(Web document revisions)
+ + + + + + +
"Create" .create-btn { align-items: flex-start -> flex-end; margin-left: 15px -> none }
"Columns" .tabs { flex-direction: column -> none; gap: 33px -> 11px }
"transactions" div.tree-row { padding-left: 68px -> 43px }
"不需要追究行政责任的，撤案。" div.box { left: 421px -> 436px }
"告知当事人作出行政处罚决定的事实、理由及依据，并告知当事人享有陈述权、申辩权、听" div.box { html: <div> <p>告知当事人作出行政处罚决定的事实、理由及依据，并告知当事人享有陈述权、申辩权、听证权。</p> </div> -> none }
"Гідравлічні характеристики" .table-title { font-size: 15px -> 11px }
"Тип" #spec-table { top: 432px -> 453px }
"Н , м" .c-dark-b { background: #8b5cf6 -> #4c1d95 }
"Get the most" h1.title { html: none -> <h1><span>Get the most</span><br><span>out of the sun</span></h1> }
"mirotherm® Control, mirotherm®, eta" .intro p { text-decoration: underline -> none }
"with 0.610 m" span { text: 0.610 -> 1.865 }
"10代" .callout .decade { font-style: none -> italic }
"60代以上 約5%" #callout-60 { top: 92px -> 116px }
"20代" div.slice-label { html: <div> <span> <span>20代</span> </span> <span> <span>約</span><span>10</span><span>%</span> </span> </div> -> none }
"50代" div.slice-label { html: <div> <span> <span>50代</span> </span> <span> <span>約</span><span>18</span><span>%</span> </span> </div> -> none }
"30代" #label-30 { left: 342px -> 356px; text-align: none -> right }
+ + + + + + +
The answer should contain only the lines from the first line of the entries through the line holding "top: 92px ->", each exactly as written.

"Create" .create-btn { align-items: flex-start -> flex-end; margin-left: 15px -> none }
"Columns" .tabs { flex-direction: column -> none; gap: 33px -> 11px }
"transactions" div.tree-row { padding-left: 68px -> 43px }
"不需要追究行政责任的，撤案。" div.box { left: 421px -> 436px }
"告知当事人作出行政处罚决定的事实、理由及依据，并告知当事人享有陈述权、申辩权、听" div.box { html: <div> <p>告知当事人作出行政处罚决定的事实、理由及依据，并告知当事人享有陈述权、申辩权、听证权。</p> </div> -> none }
"Гідравлічні характеристики" .table-title { font-size: 15px -> 11px }
"Тип" #spec-table { top: 432px -> 453px }
"Н , м" .c-dark-b { background: #8b5cf6 -> #4c1d95 }
"Get the most" h1.title { html: none -> <h1><span>Get the most</span><br><span>out of the sun</span></h1> }
"mirotherm® Control, mirotherm®, eta" .intro p { text-decoration: underline -> none }
"with 0.610 m" span { text: 0.610 -> 1.865 }
"10代" .callout .decade { font-style: none -> italic }
"60代以上 約5%" #callout-60 { top: 92px -> 116px }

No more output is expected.